The most versatile approach to multiprocess computing is to partition the problem in a fine grained fashion amongst your processors, but this is very expensive in terms of engineering. Instead, if your network code, audio code, or some other subsystem does not lend itself to parallelism, you don't achieve worthwhile gains by partitioning, or it's not worth the cost in developer time, it can be spun off on a thread in coarse fashion for the scheduler to load balance. On a processor with a few cores, large elements such as graphics remain unitary within their respective threads, but have a core fully dedicated to their execution. Housekeeping threads and the OS share what's left.

This is useful for small core counts as it allows the resources available to be utilized while avoiding the significant cost of completely re-engineering the game engine potentially down to it's inner loops. The approach runs out of steam with large core counts due to the limited number of application elements to be spun off and the significant difference in compute time required for the different threads (compare network code vs scene setup and render).

Well, my point is that all the 'low hanging fruit' of splitting up tasks in multiple threads at a coarse level has been done about a decade ago. Since then they have been working on optimizing the computationally intensive tasks such as physics with parallelism.
Don't forget, the most parallel task in a game is the rendering (known as an 'embarrassingly parallel' problem), and that was already tackled with specially optimized hardware before multi-core CPUs were even available in the mainstream.

People tend to talk like there's a lot of performance still on the table, and if those lazy developers would just start writing multithreaded code, you know, that silver bullet, we'd get incredible performance boosts.
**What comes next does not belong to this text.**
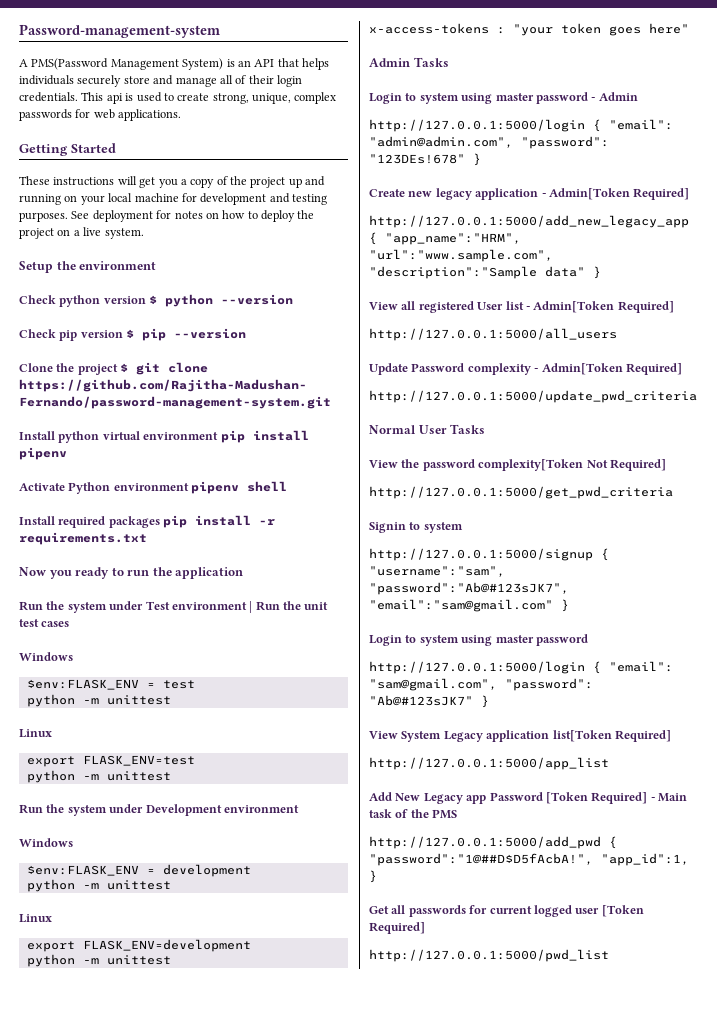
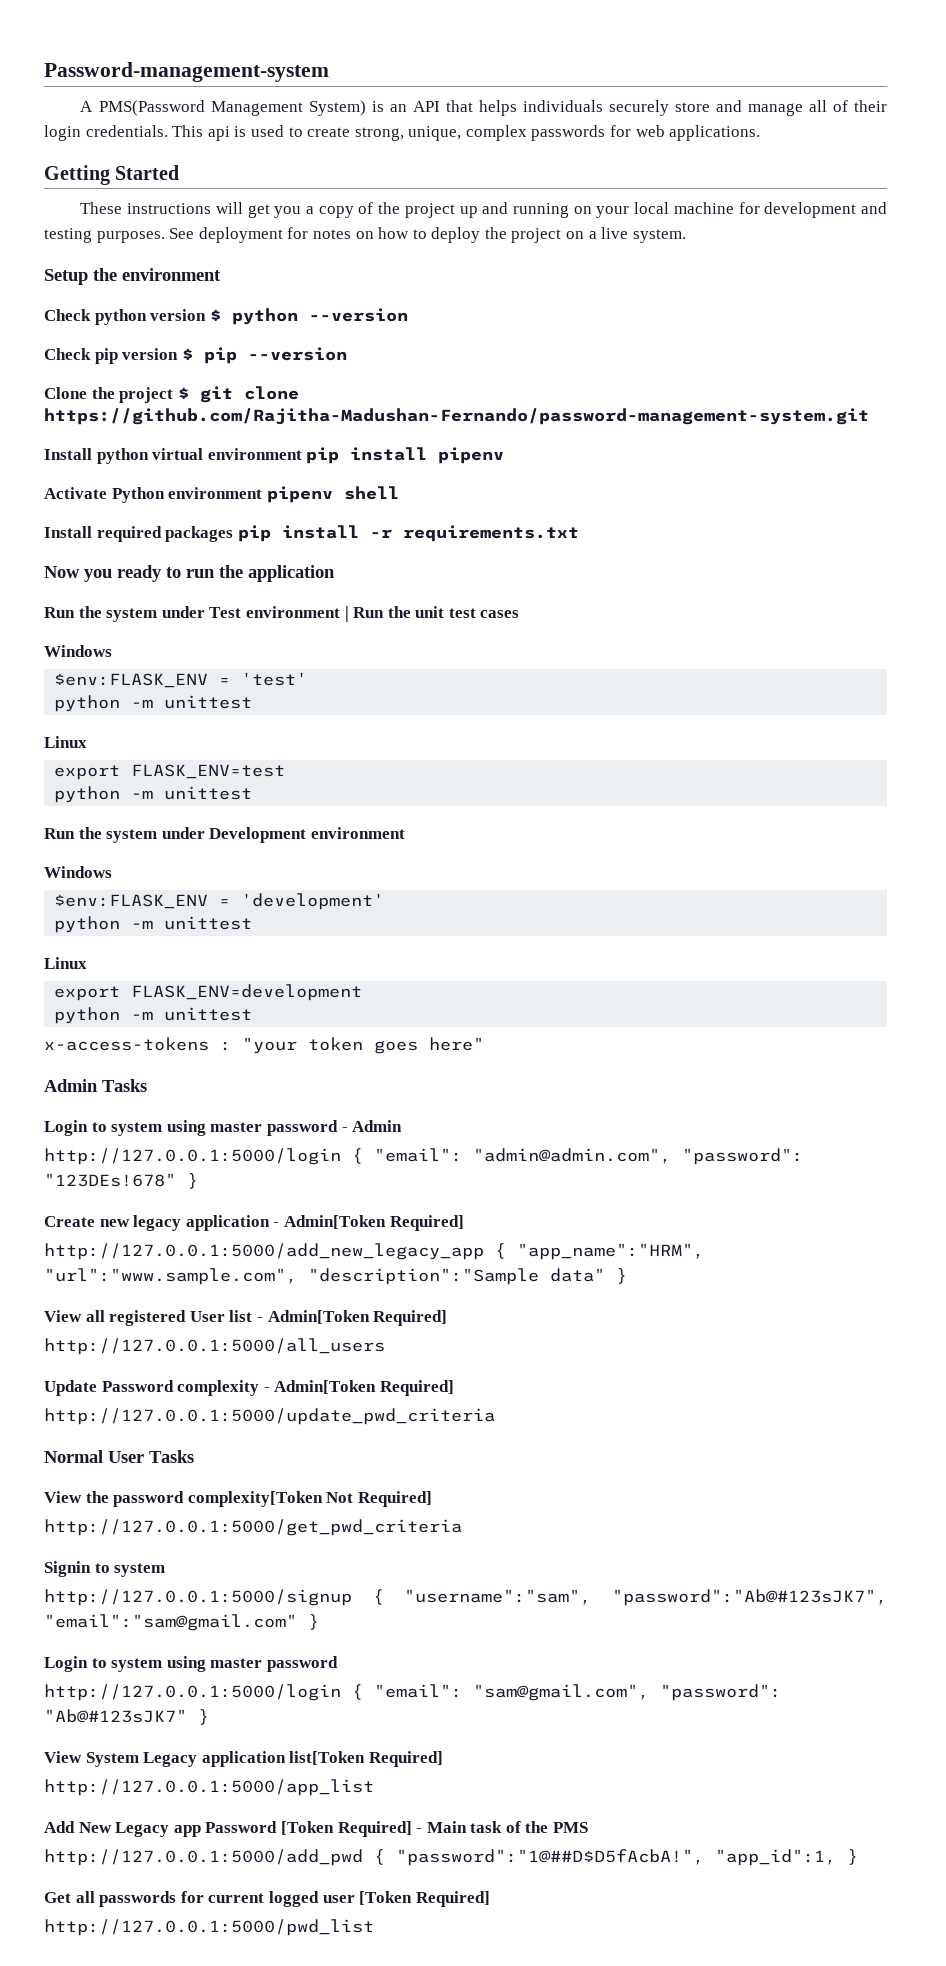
[162,680,195,689] test -> [241,672,308,686] 'test'
[162,864,251,877] development -> [241,893,385,910] 'development'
It's nothing like that.

http://scalibq.wordpress.com/just-keeping-it- … ro-programming/

Reply 61 of 279, by Azarien

Posted on 2017-02-11, 22:54

Azarien Offline

Rank Oldbie

Rank: Oldbie
Posts: 878
Joined: 2015-05-14, 07:14

I like how old-school this new Socket AM4 looks like.

Reply 62 of 279, by vladstamate

Posted on 2017-02-11, 23:55

vladstamate Offline

Rank Oldbie

Rank: Oldbie
Posts: 967
Joined: 2015-08-23, 01:43

What would be an interesting approach is non-symetrical multiprocessing. The Cell processor did that. PS3 games were able to take advantage of the 6 SPUs that had incredible performance:

1) ran at 3.2Ghz
2) all the instructions were effectively in cache and so was all of its data
3) they had a dedicated bus (the BE, Broadband Engine)
4) in some circumstances could do 2 instructions per cycle. A vector and matrix multiplication was just a handful of cycles once you splat the vectors.

And you also had 2 proper CPU cores. Games that took advantage of the SPUs looked incredible. I did a lot of SPU coding and SPU code performance analysis.

While Cell had its issues there might still be place for non-symetrical computing. Not all tasks are created equal and some of them could use a dedicated type a core.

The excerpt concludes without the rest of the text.